L'accordo è stato approvato dai parlamentari europei e dai rappresentanti degli Stati membri dopo diversi cicli di negoziati. Il commissario europeo per la migrazione, Magnus Brunner, ha dichiarato il 1° giugno che i nuovi regolamenti aiuteranno l'UE a controllare meglio chi può entrare nel blocco, chi vi rimane e chi deve lasciarlo.
In base alle riforme, gli Stati membri potranno ospitare i richiedenti asilo respinti in centri situati al di fuori dell'UE, in attesa del rimpatrio o del trasferimento nel Paese di destinazione finale. Le nuove normative prevedono inoltre che le persone soggette a ordine di espulsione debbano collaborare con le autorità e lasciare il territorio dell'UE. L'inosservanza di tali disposizioni potrebbe comportare sanzioni più severe, inclusa la detenzione.
A sostegno di questa politica, molti governi europei sostengono che il sistema attuale sia inefficace. Secondo i dati della Commissione europea, meno del 30% di coloro a cui viene ordinato di lasciare l'UE viene effettivamente rimpatriato nel proprio paese d'origine. Ci si aspetta che i centri di rimpatrio contribuiscano ad aumentare questa percentuale e a creare un effetto deterrente contro l'immigrazione clandestina. Alcuni paesi, come l'Austria e la Germania, hanno iniziato a studiare diverse opzioni di attuazione.

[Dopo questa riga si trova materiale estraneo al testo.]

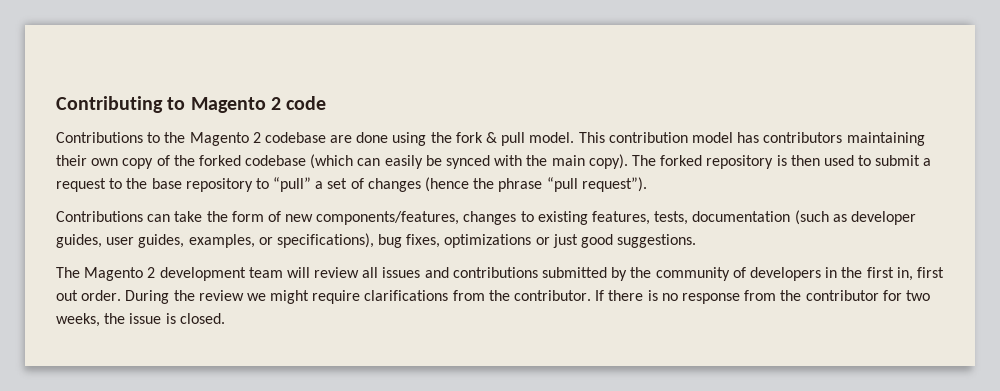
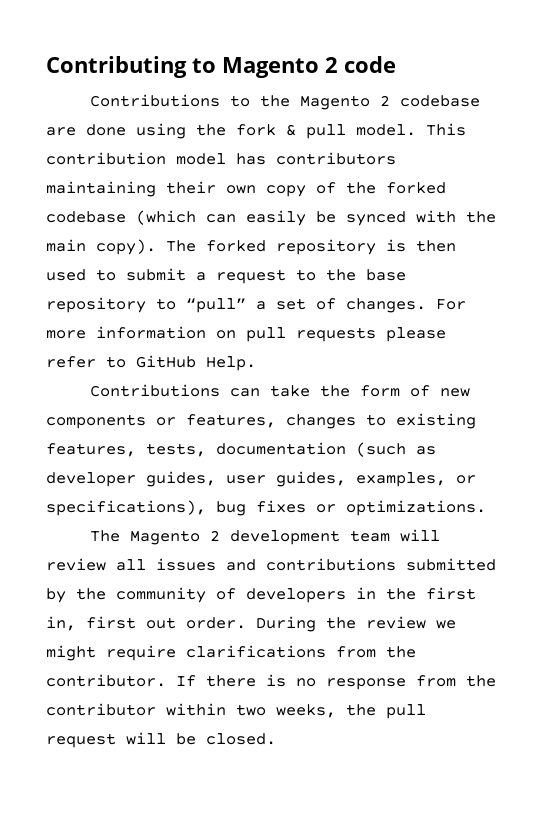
[367,177,647,192] changes (hence the phrase “pull request”). -> [346,298,466,313] [46,326,446,342] [46,355,256,371] changes. For more information on pull requests please refer to GitHub Help.
[316,211,460,225] components/features, -> [46,414,276,429] components or features,
[406,234,697,248] fixes, optimizations or just good suggestions. -> [256,500,486,516] fixes or optimizations.
[882,290,902,301] for -> [166,703,226,716] within
[129,313,176,324] issue is -> [386,704,426,719] [46,732,196,748] pull request will be

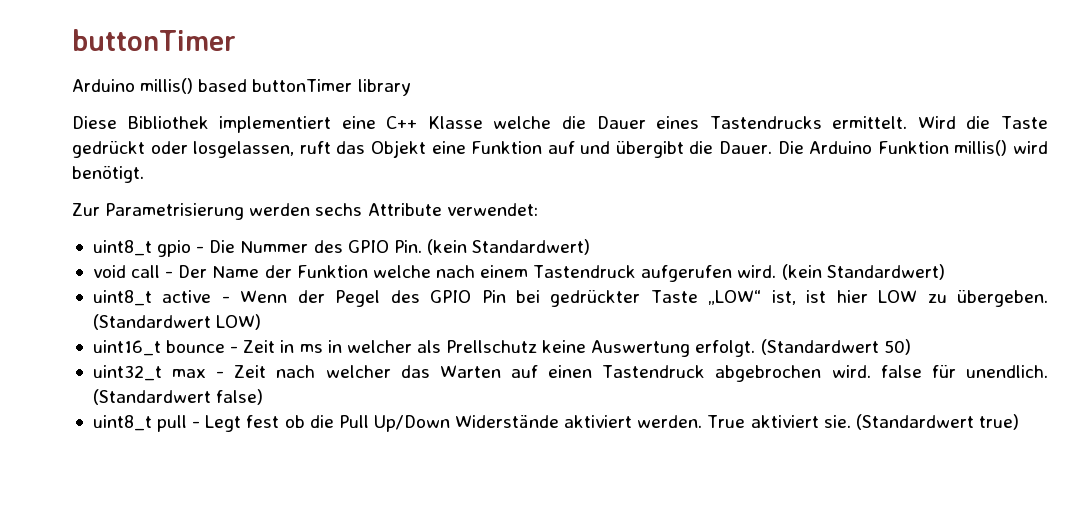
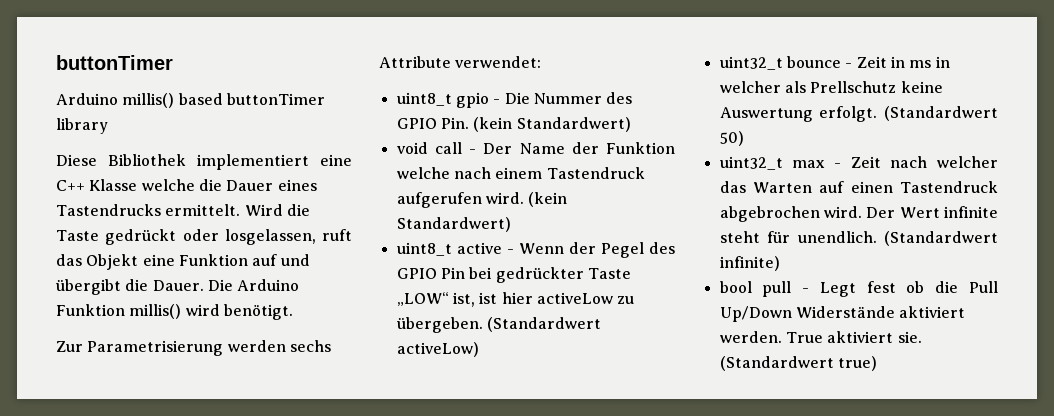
[878,290,918,303] LOW -> [536,292,613,304] activeLow
[216,314,262,330] [92,340,161,356] LOW) // uint16_t -> [396,342,479,357] [719,56,783,70] activeLow) // uint32_t
[880,365,922,378] false -> [866,206,998,218] [719,231,760,243] Der Wert infinite steht
[216,389,264,405] [92,415,152,431] false) // uint8_t -> [719,256,780,271] [719,281,752,293] infinite) // bool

Tuttavia, il piano ha anche suscitato critiche da parte delle organizzazioni per i diritti umani . L'International Rescue Committee (IRC) ha avvertito che le nuove normative potrebbero ampliare i poteri dei governi di detenere ed espellere i migranti, aumentando il rischio che questi vengano inviati in luoghi non sicuri o subiscano abusi.
Alcuni Stati membri, come Francia e Spagna, hanno espresso scetticismo circa l'efficacia pratica di questo modello. In passato, iniziative simili nel Regno Unito e in Albania hanno incontrato numerosi ostacoli legali o non sono riuscite a raggiungere i risultati sperati.

Nei primi quattro mesi del 2026, il numero di attraversamenti illegali delle frontiere verso l'UE è diminuito di circa il 40% rispetto allo stesso periodo dell'anno precedente. Foto: Getty Images.
Secondo l'Agenzia europea della guardia di frontiera e costiera, il numero di attraversamenti illegali delle frontiere verso l'UE nei primi quattro mesi del 2026 è diminuito di circa il 40% rispetto allo stesso periodo dell'anno precedente. Ciononostante, l'immigrazione rimane una delle questioni politicamente più delicate in Europa. Il nuovo accordo di riforma deve ancora essere ratificato dal Parlamento europeo e dagli Stati membri prima di poter entrare in vigore.